Le mot est caractéristique et répond bien à notre signalement moral, tout comme celui que répète miss Elliott, et qui échappa au duc, au retour d'une de ces démarches de convenance et d'avances où Louis XVI aveuglé ne voyait que des platitudes perfides, et déconcertait l'interlocuteur par ces brusques et impolitiques affronts, qu'on appelait les coups de boutoir du roi, fautes de maladresse et de violence qui contribuèrent à ses malheurs autant que ses fautes de faiblesse et d'imprévoyance.

C'était le 12 juillet 1789. Miss Elliott, qui était demeurée royaliste, et c'était en effet son métier de l'être, saisissait toute occasion d'essayer de supplanter politiquement sa rivale, madame de Buffon, en attendant mieux, et de convertir le duc, sauf, s'il était possible, à le gouverner.
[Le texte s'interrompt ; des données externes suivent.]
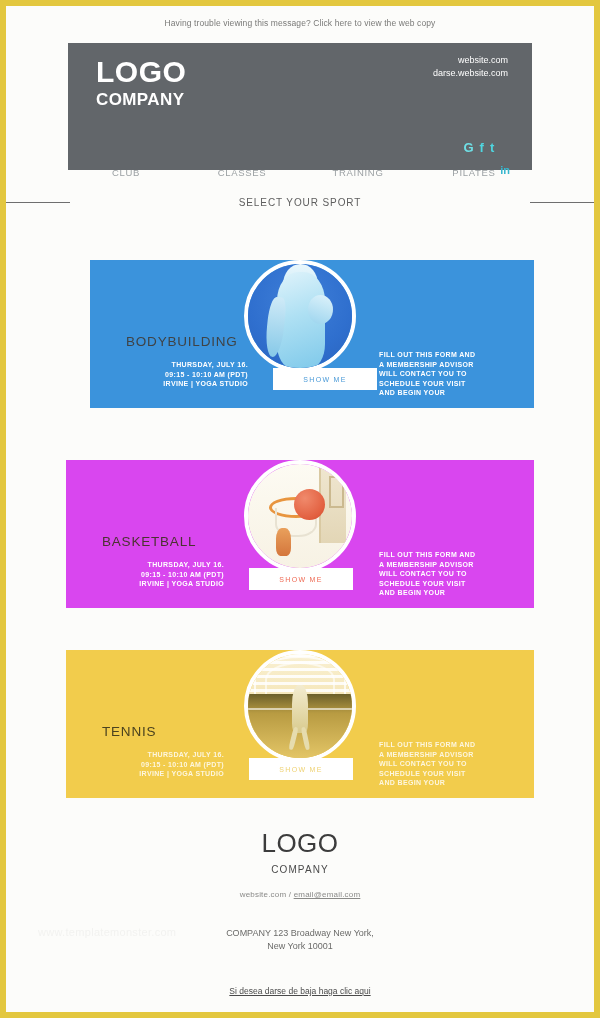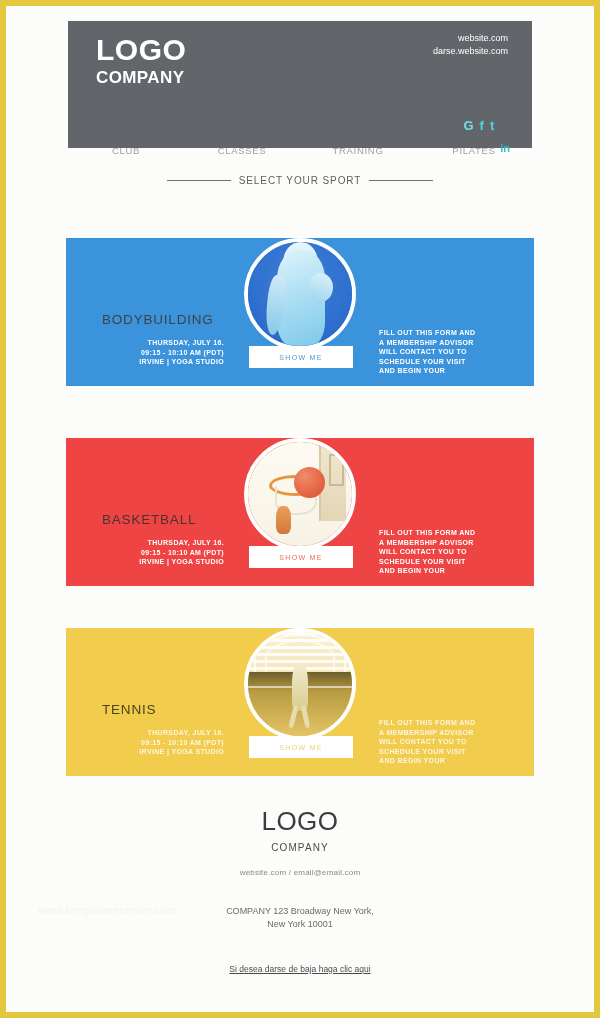--- a/index.html
+++ b/index.html
@@ -109,21 +109,21 @@
     letter-spacing: .7px;
     text-decoration: none;
     margin-top: 31px;
   }
 
   
   .divider {
     margin-top: 27px;
     display: flex;
     align-items: center;
-    justify-content: center;
+    justify-content: space-between;
     gap: 8px;
   }
   .divider .line {
     width: 64px; height: 1px;
     background: #6e6e6e;
   }
   .divider .dtext {
     font-size: 10px;
     color: #5e5e5e;
     letter-spacing: .9px;
@@ -192,23 +192,23 @@
     top: 90px;
     width: 135px;
     color: #ffffff;
     font-size: 7px;
     line-height: 9.5px;
     letter-spacing: .35px;
     font-weight: bold;
   }
 
   
-  .s-blue  .band { background: #3b93dc; }
+  .s-blue  .band { background: #3b93dc; margin-left: 24px; }
   .s-blue  .show-btn { color: #4a9ad8; }
-  .s-red   .band { background: #ef4444; }
+  .s-red   .band { background: #d946ef; }
   .s-red   .show-btn { color: #ef6a54; }
   .s-red   .sport-title { color: #4a3330; }
   .s-gold  .band { background: #f2cc4c; margin-top: 42px; }
   .s-gold  .show-btn { color: #efd274; }
   .s-gold  .sport-title { color: #4b421f; }
   .s-gold  .sport-meta, .s-gold .sport-body { color: #fdf6de; }
 
   
   .art { width: 100%; height: 100%; position: relative; }
 
@@ -362,21 +362,21 @@
     color: #4a4a4a;
     letter-spacing: 1.1px;
     margin-top: 6px;
   }
   .f-contact {
     font-size: 8px;
     color: #8a8a88;
     margin-top: 15px;
     letter-spacing: .2px;
   }
-  .f-contact .mail { color: #8a8a88; text-align: center; }
+  .f-contact .mail { text-decoration: underline; color: #8a8a88; text-align: center; }
   .f-address {
     font-size: 9px;
     color: #6b6b69;
     margin-top: 28px;
     line-height: 13px;
   }
   .f-unsub {
     font-size: 8.5px;
     color: #4a4a4a;
     margin-top: 33px;
@@ -394,20 +394,21 @@
 </head>
 <body>
 
 <div class="frame-top"></div>
 <div class="frame-bottom"></div>
 <div class="frame-left"></div>
 <div class="frame-right"></div>
 
 <div class="page">
 
+  <div class="preheader">Having trouble viewing this message? Click here to view the web copy</div>
 
   <div class="header">
     <div class="logo-block">
       <div class="logo-main">LOGO</div>
       <div class="logo-sub">COMPANY</div>
     </div>
 
     <div class="sites">
       <div>website.com</div>
       <div>darse.website.com</div>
On avait passé galamment et patriarcalement la journée au Raincy, ce qui n'était pas d'un prince conspirateur, en compagnie du prince Louis d'Aremberg et de quelques autres intimes, et on se proposait de couronner dignement la partie en allant le soir à la Comédie italienne.

A Paris, on trouva l'effervescence révolutionnaire en flagrante éruption, et l'émeute et la répression se mesurant dans un premier choc. Profitant habilement de la surprise, de la terreur, de la pitié qu'excitait naturellement un tel spectacle, miss Elliott cherchant à reconquérir d'abord le prince pour la cour — qui semblait encore l'emporter, la répression de l'échauffourée ayant été énergique —, sauf à gagner ensuite l'homme pour elle, sollicita et obtint du duc, durant une promenade de deux heures dans le jardin de Monceau, à l'écart et à l'insu de madame de Buffon dont la politique, nous le savons par le naïf aveu de miss Elliott — le mot est bien gros pour cette petite tête à col de cygne —, était différente de la sienne, une promesse qui pouvait favoriser son illusion et son triomphe.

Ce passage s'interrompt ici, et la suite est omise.